Prezado Alphen, adoro sua coluna e te admiro por ela (o que não nos faz amigos ou cúmplices). E mais uma vez gostei, mas achei este seu post um tanto confuso: começou com Haydn, passou pela Bíblia, mas na verdade é sobre propaganda, criação ou execução?, e termina em Avatar. Os comentários também muito pertinentes dão exemplos reais, mas pontuais. Perdoe o bom humor, mas não acho a nossa produção publicitária tosca, não. Olhando para o top, claro, ainda somos um dos mercados mais criativos e evoluidos do mundo (e essa não é simplesmente minha opinião pessoal, é também a avaliação das principais referência do “Business”).
O que não está nada bem mesmo, e aí o problema é mundial e essencialmente “Business” é a questão financeira, especialmente a sobrevivência das agências, assunto que vc aborda (com um foco muito interessante) no outro post.
Nos anos 80 vivíamos a dinastia da superprodução. Comerciais da Nike com fotografia impecável, Hollywood rodando com F1 na neve, Calvin Klein em ads non sense, tudo bonitinho: diretor de cena, fotografia, trilha, 35mm…Tudo cinematográfico. E fabulosamente caro. Muita coisa disso já não cabe na publicidade de hoje, é certo. Era uma época de exageros, glamour, yuppies, produção pela produção, comunicação de uma via só e a arrogância das marcas. O mercado mudou. O consumidor também. Mas nem toda produção é tosca. Acontece é que a propaganda sempre bebeu nas águas do cinema, filmes em película, roteiro, Sharon Stone vendendo sorvete na cama…. Aí, veio a Phada de Blair, com aquela emulação de coisa caseira e abriu algumas portas. Oportunidades para quem não tem: (a) verba, (b) talento, (c)bom gosto (d) todas as alternativas anteriores, produzir de forma caseira, amparados por uma tendência. Daí, a tendência virou desculpa pra material ruim, mau gosto, amadorismo. Tudo muito bem travestido de guerrilha e viral. Até funciona, mas mesmo pra isso tem de se ter profissionalismo. Fazer parecer ruim não é fazer ruim. Dá mais trabalho e exige que se tenha primeiro um bom material, e só então desconstruir.
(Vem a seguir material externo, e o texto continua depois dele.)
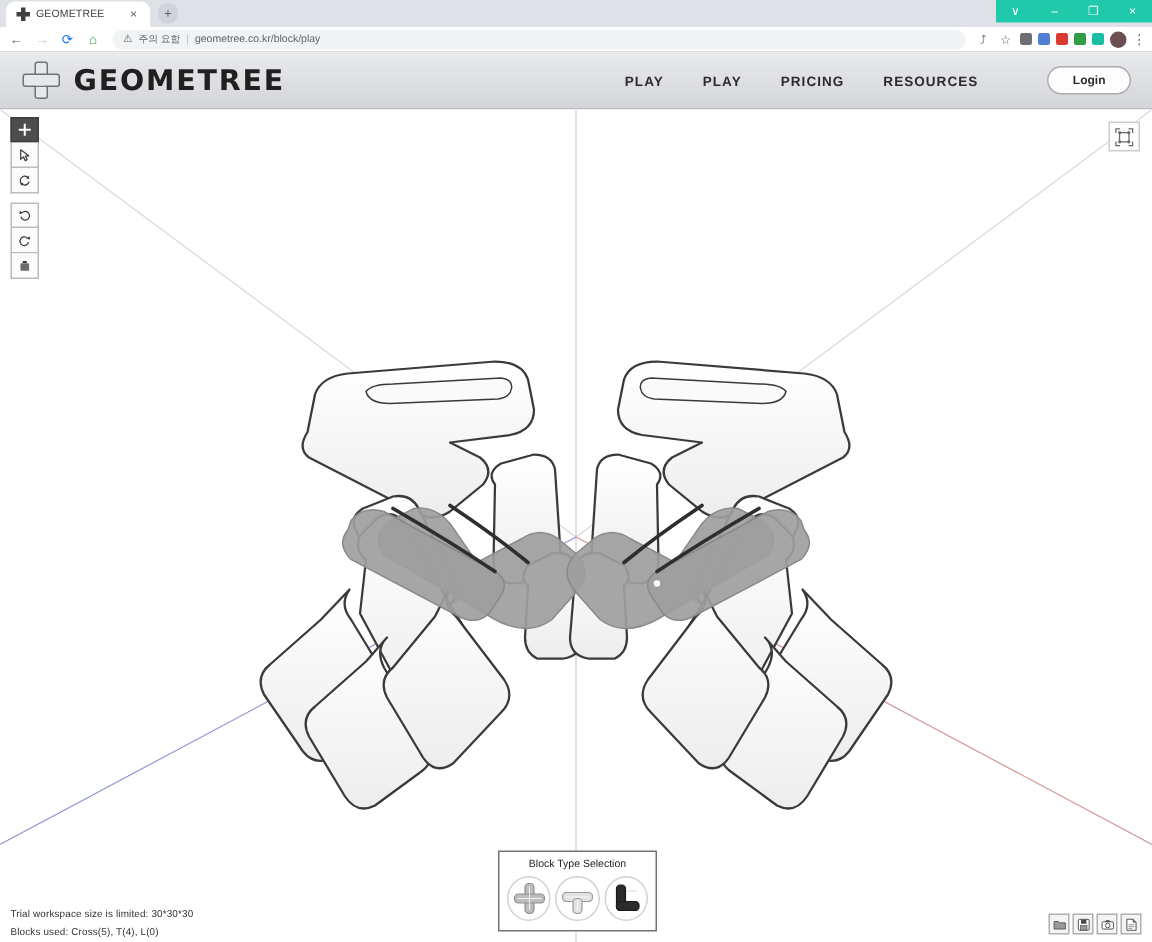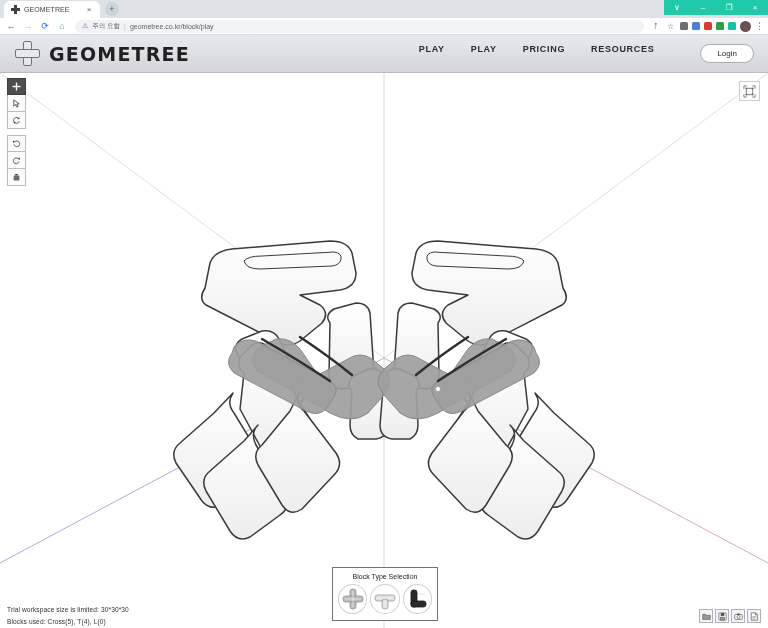"PLAY" .main-nav { align-items: flex-start -> center }
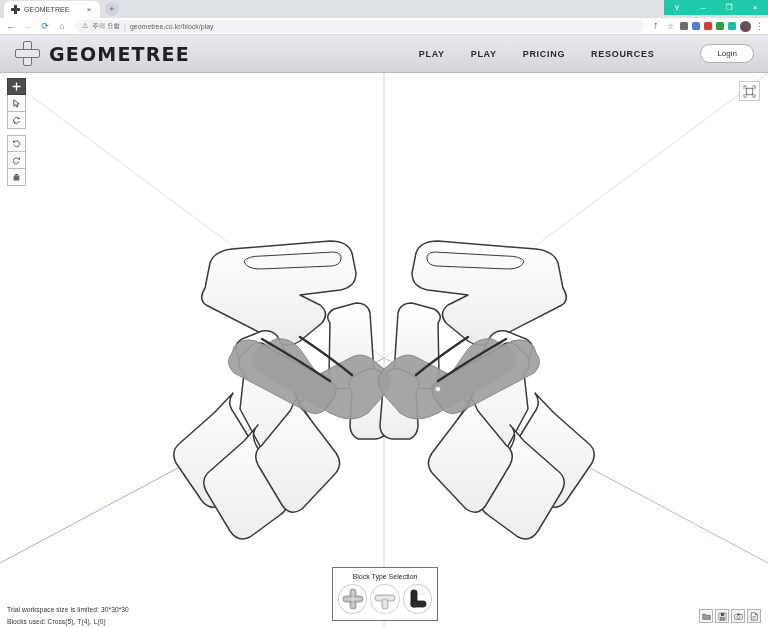"Login" .login-btn { font-weight: normal -> bold }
Com relação ao “quê” e ao “como”, Avatar foi um bom exemplo. Uma história contada várias vezes no cinema – Já instalada no inconsciente coletivo – Nos deixa livres de raciocinar pra compreender o roteiro, e sobra atenção para a tecnologia, o verdadeiro produto do filme. Aparentemente, o público/consumidor gosta muito do “como”. Na propaganda continua igual, só que o verdadeiro produto do filme é o produto mesmo.